### Task
Down to the last line, set down the material below exactly, excluding pictures.

### Data
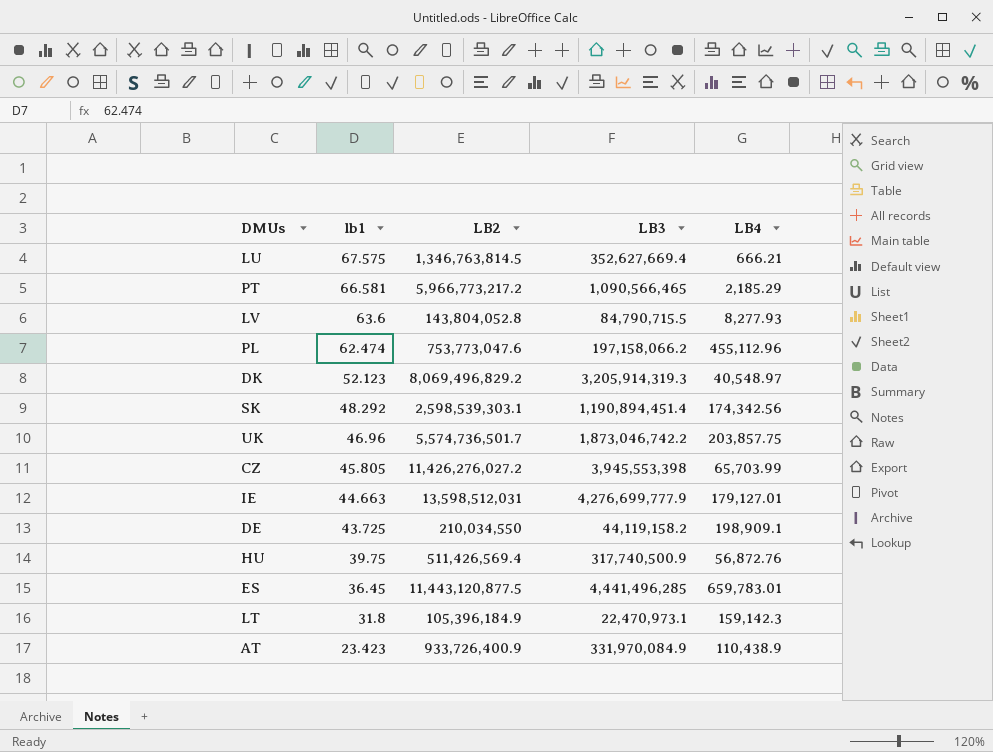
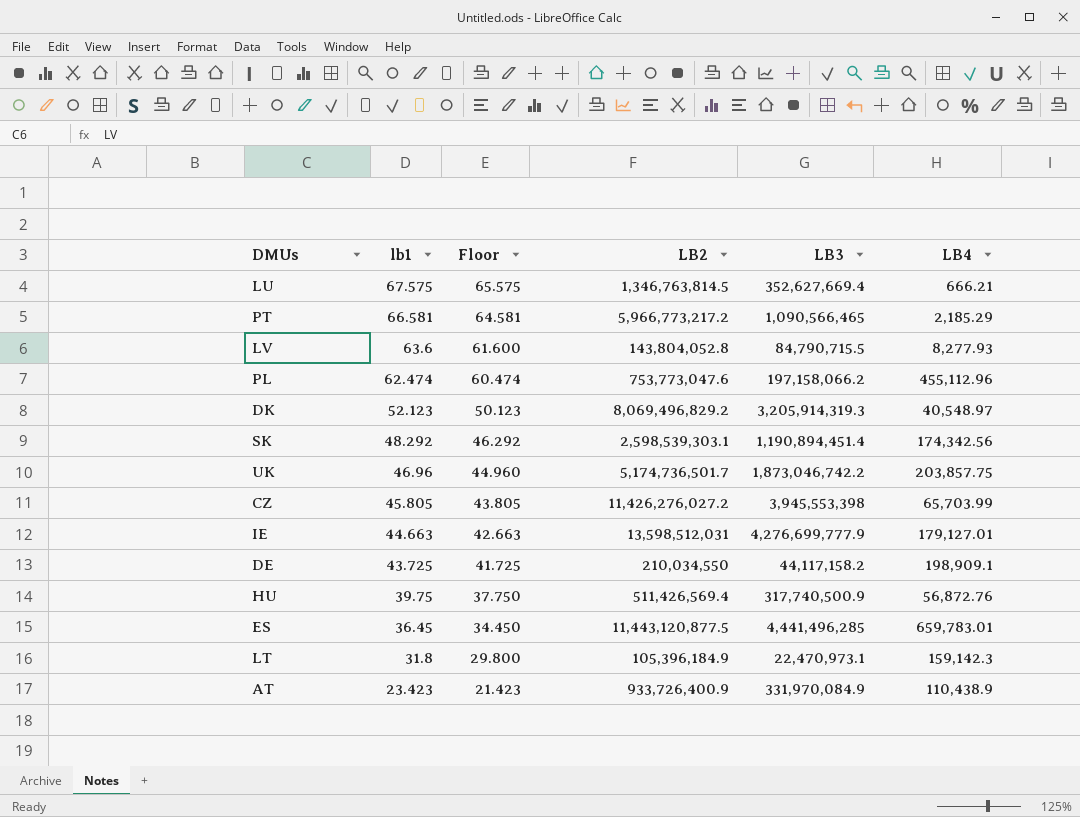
column Floor | formula: none -> [lb1] - 2
UK | LB2: 5,574,736,501.7 -> 5,174,736,501.7
DE | LB3: 44,119,158.2 -> 44,117,158.2

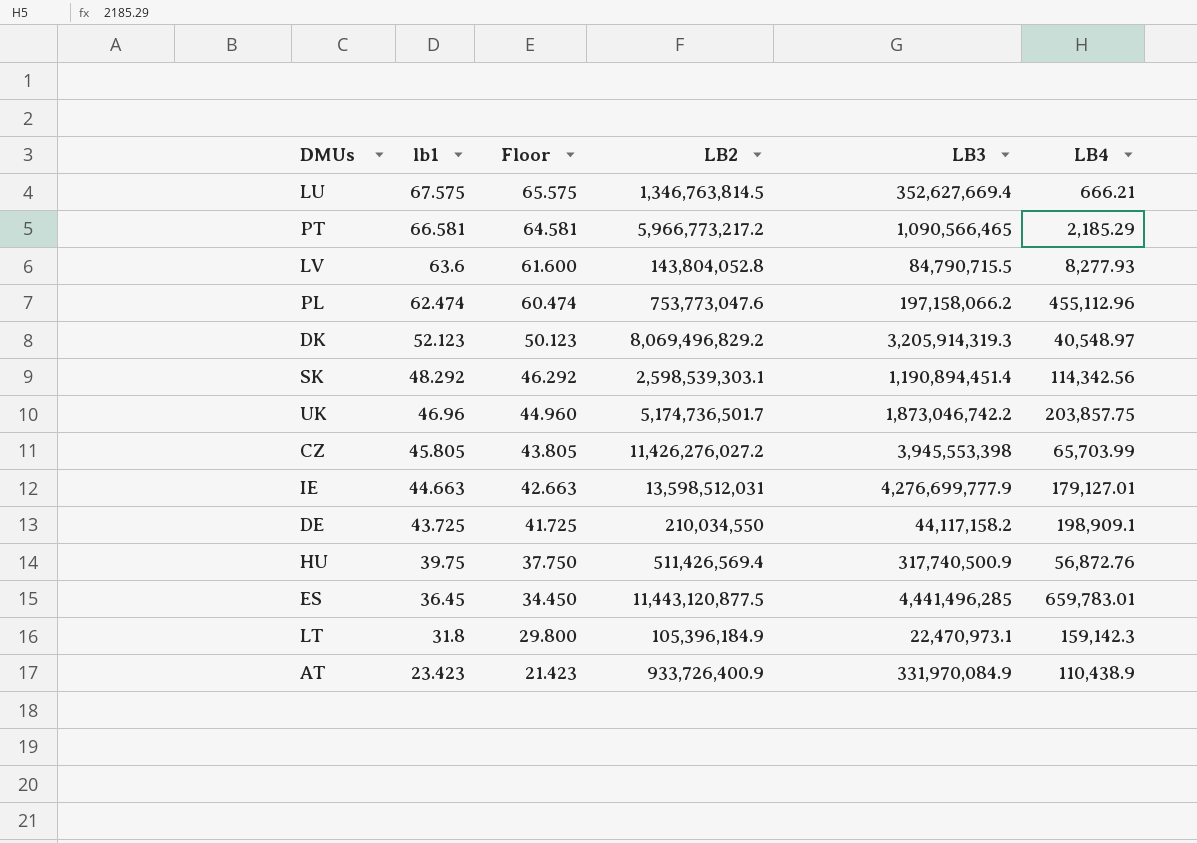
SK | LB4: 174,342.56 -> 114,342.56

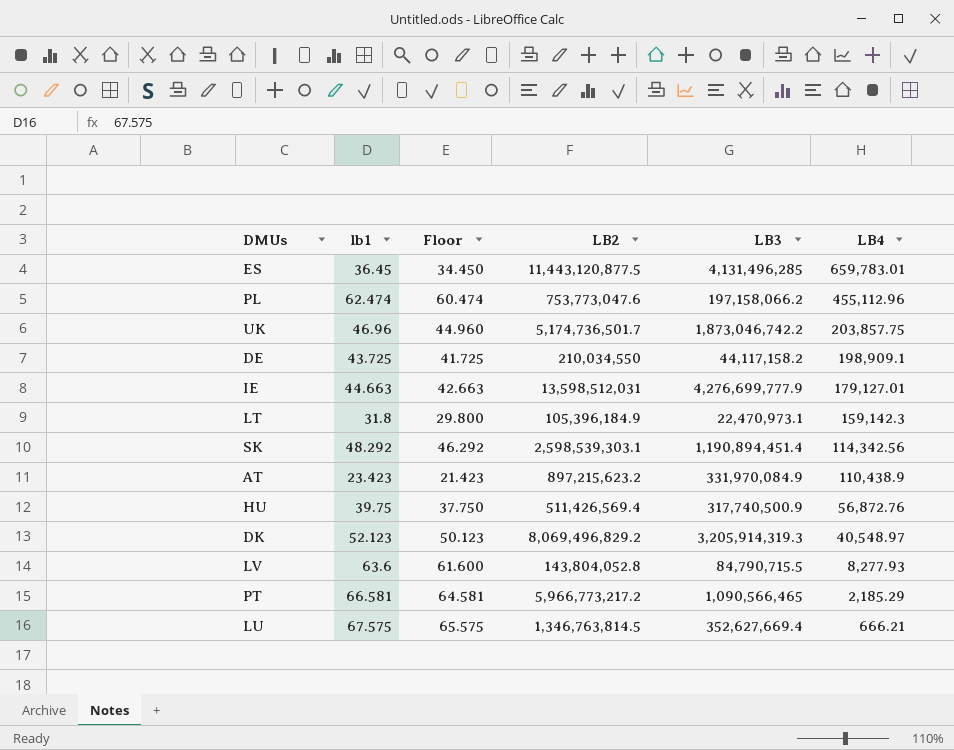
row order: lb1 descending -> LB4 descending
row CZ: 45.805 | 43.805 | 11,426,276,027.2 | 3,945,553,398 | 65,703.99 -> none
ES | LB3: 4,441,496,285 -> 4,131,496,285
AT | LB2: 933,726,400.9 -> 897,215,623.2

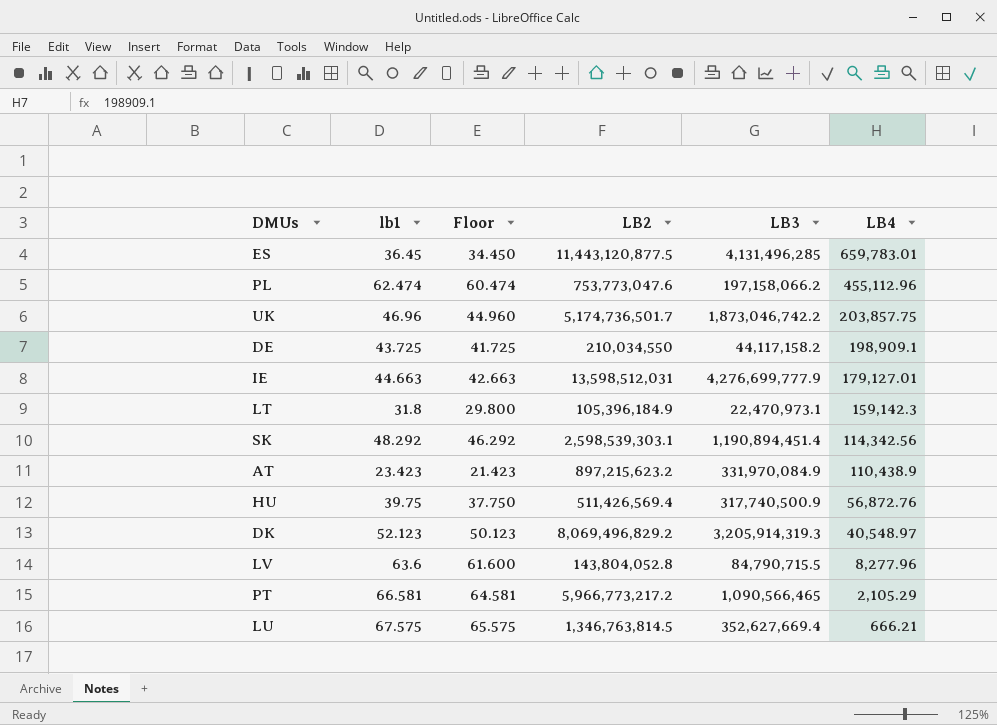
LV | LB4: 8,277.93 -> 8,277.96
PT | LB4: 2,185.29 -> 2,105.29

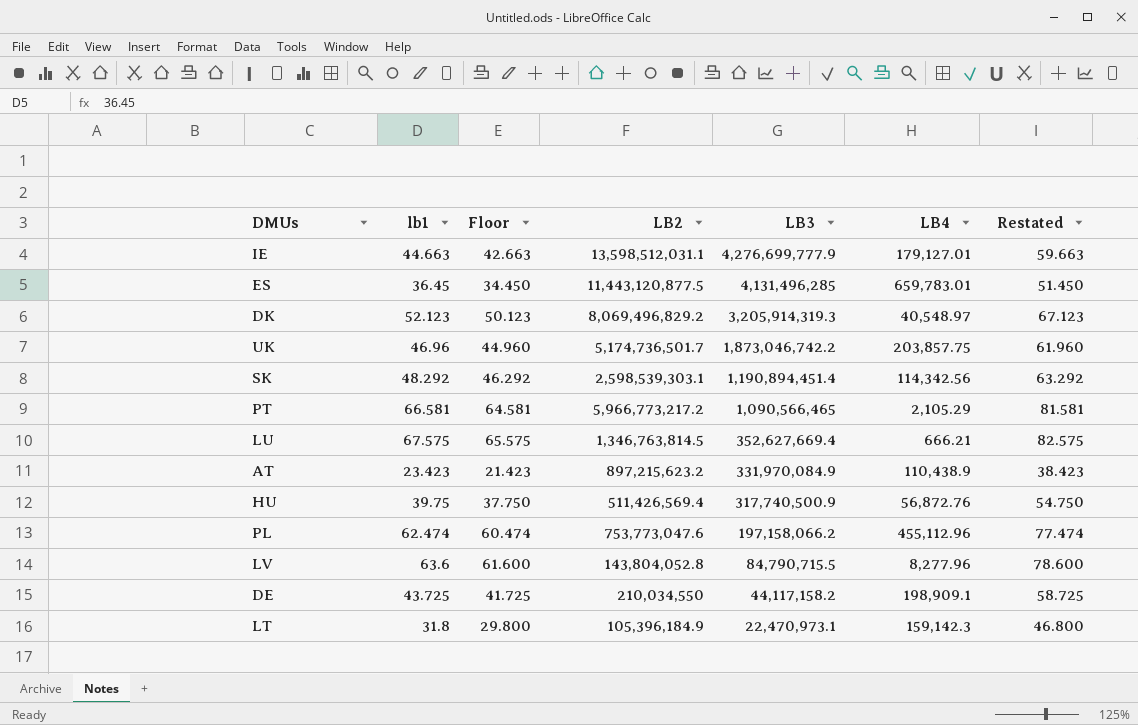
row order: LB4 descending -> LB3 descending
column Restated | formula: none -> [lb1] + 15
IE | LB2: 13,598,512,031 -> 13,598,512,031.1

### Solution for this exercise
column Floor | formula: none -> [lb1] - 2
UK | LB2: 5,574,736,501.7 -> 5,174,736,501.7
DE | LB3: 44,119,158.2 -> 44,117,158.2

SK | LB4: 174,342.56 -> 114,342.56

row order: lb1 descending -> LB4 descending
row CZ: 45.805 | 43.805 | 11,426,276,027.2 | 3,945,553,398 | 65,703.99 -> none
ES | LB3: 4,441,496,285 -> 4,131,496,285
AT | LB2: 933,726,400.9 -> 897,215,623.2

LV | LB4: 8,277.93 -> 8,277.96
PT | LB4: 2,185.29 -> 2,105.29

row order: LB4 descending -> LB3 descending
column Restated | formula: none -> [lb1] + 15
IE | LB2: 13,598,512,031 -> 13,598,512,031.1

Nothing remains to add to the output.